Embouteillé en 2012. Version affinée pendant 29 mois dans un fût ayant contenu l’un des plus célèbres vins italiens. Vieillissement préalable en ex futs de bourbon et de sherry. Édition limitée de 4200 bouteilles.

André 87%
Outre sa couleur rose saumon très bizarre le nez confirme l’affinage en fût plus singulier. Nez gourmand, abricot, pêches, grains de céréales, touche florale, melon d’eau, quelques notes d’herbe verte. Très frais et estival. La bouche est plus franche, poivrée et fumée, cosses d’oranges, pommes, petits fruits rouges, fortes épices asséchant la finale de bouche. La fumée de tourbe et le poivre sont aussi plus apparents en finale. Ce Benromach est un whisky très singulier. Le choix du cask finish est ambitieux mais ne plaira pas à tous. Le changement de cap du nez à la bouche est un peu déroutant mais comme les chemins hasardeux offrent parfois les meilleures aventures, le choix s’avère payant.

Patrick 89%
Un très bon whisky, offrant une certain originalité et une belle complexité. J’aime bien. Nez : Fruits mûrs et boisés, céréales, herbes vertes et touche florale. Bouche : Boisé très fruité, quelques fleurs, pommes fraîches, touche d’orange et une pointe de fumée subtile. Finale : D’une belle longueur, la fumée s’y démarque un peu plus, même si les fruits et les oranges demeurent omniprésents.
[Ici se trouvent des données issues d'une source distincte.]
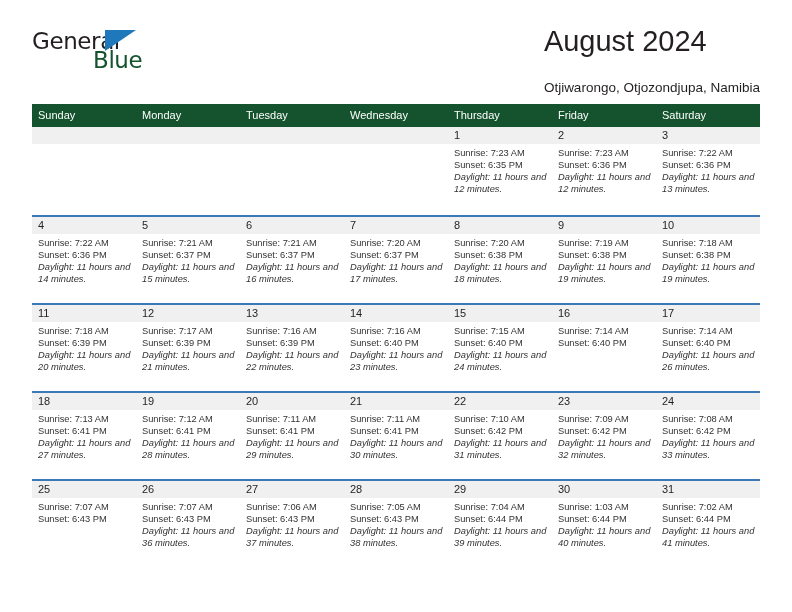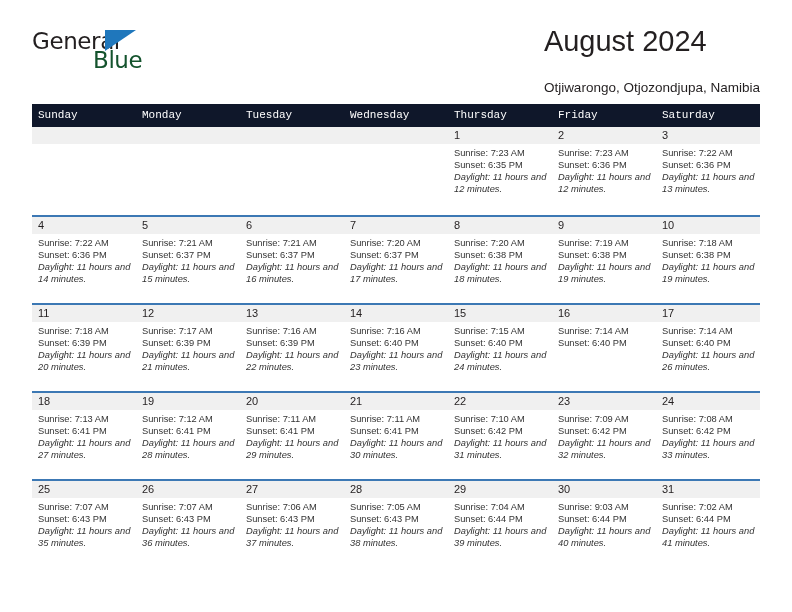"Sunday" .weekday-header { background: #0f172a -> #14532d; font-family: Liberation Mono, monospace -> none }
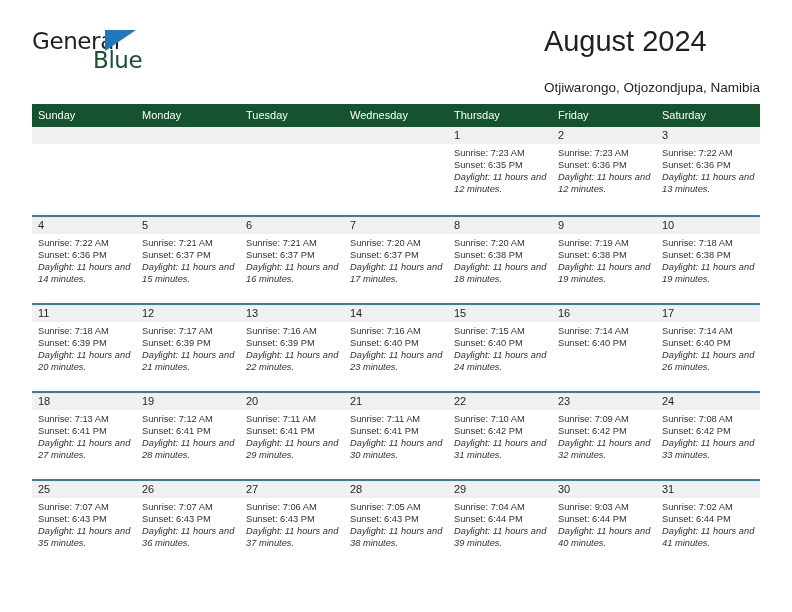"Sunrise: 9:03 AM" div { text: 9:03 -> 1:03 }
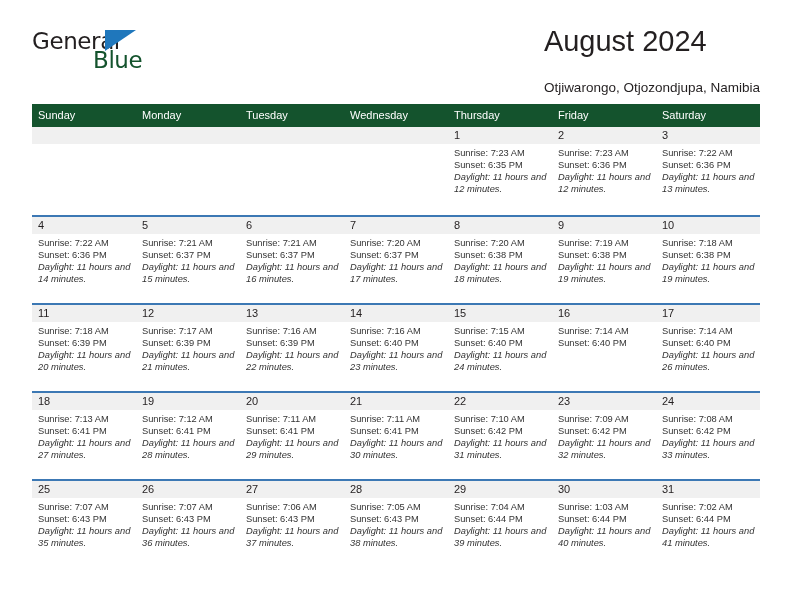"Daylight: 11 hours and 35" div.daylight-line { html: <div>Daylight: 11 hours and 35 minutes.</div> -> none }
Benromach Sherry Cask Matured Peat Smoke 2010-2018

59.9% alc./vol.
Distillé en 2010, cet embouteillage nous dévoile le caractère de Benromach sous un tout nouvel angle. Disponible en édition limitée (production totale de 6500 bouteilles), cette version du Peat Smoke en version brut de fût est élaborée à partir d’orge maltée fortement tourbée et élevée en fut Hogsheads de Sherry de premier remplissage.

André 86%
On a rapidement droit à un nez gourmand et onctueux dès les premières notes humées. Pour un whisky si jeune, un beau tour de force. De grosses notes de caramel aussi, bien collantes. Avec un peu d’attention, notes d’oranges, raisins, cerises, de caramel chaud, de fruits secs et d’ananas, puis de grosse tourbe terreuse intense. De la sauce caramel et hickory pour bbq peut-être. Ouf, la bouche est très intense, autant par l’alcool que par les épices, beaucoup de poivre concassé et de chocolat assaisonné d’épices de chili en flocons. Le sherry est capiteux et collant et offre même des tonalités qui rappellent le sirop d’érable et de caramel. La tourbe est puissante, jeune et un peu fougueuse, très terreuse. Le whisky demande beaucoup de temps à se stabiliser alors la patience est de mise. Fruits secs, chocolat et cacao, éclisses de bois, xérès et oranges, tourbe terreuse, pneus brûlés dans une course de street racing. Finale franche, hyper épicée et propulsée par l’alcool.

Patrick 95%
Je vais citer les commentaires entendus à la table où j’étais assis pour la dégustation: « wow », « délicieux », « OMFG », « shiiiiiiit » et surtout « où est le liquor store, j’en veux une caisse! » (ce dernier commentaire était le mien!). Nez : Définitivement plus sherry cask que peat smoke. Alors, xérès, fudge, fumée de tourbe qui prends tout de même de plus en plus de place et un peu de bois brûlé pour compléter l’ensemble avec brio. Bouche : Intense. Xérès, chocolat au lait et caramel, enrobé par une superbe fumée de tourbe et les délicieuses épices du bois brûlé. Et on ne ressent pas du tout la force de l’alcool! Finale : D’une superbe longueur, avec un sublime mélange des saveurs précédemment citées.

Martin 88%
Nez: Caramel onctueux, orange, raisin, dattes et cuir. La tourbe reste discrète, comme un peu masquée par l’omniprésence du sherry cask. Toutefois le tableau fait une maudite bonne job en ce qui a trait à bien cacher le taux d’alcool. Bouche: Cacao, xérès, raisins secs, dattes goulues et caramel épais. Épices et chêne sont au rendez-vous, et bien à ma surprise, le taux d’alcool est encore bien dissimulé. Mais quand il arrive, il soutient bien l’expérience, sans tout décâlisser sur son passage. Finale: Chaude et douce à la fois. Longue et suave. Notes de raisins, de bois et de légère fumée de cuir. Équilibre: Le sherry prend presque toute la place, la tourbe à un lointain second plan. Bien qu’un peu plus de balance n’aurait pas fait de tort, ça reste un excellent scotch.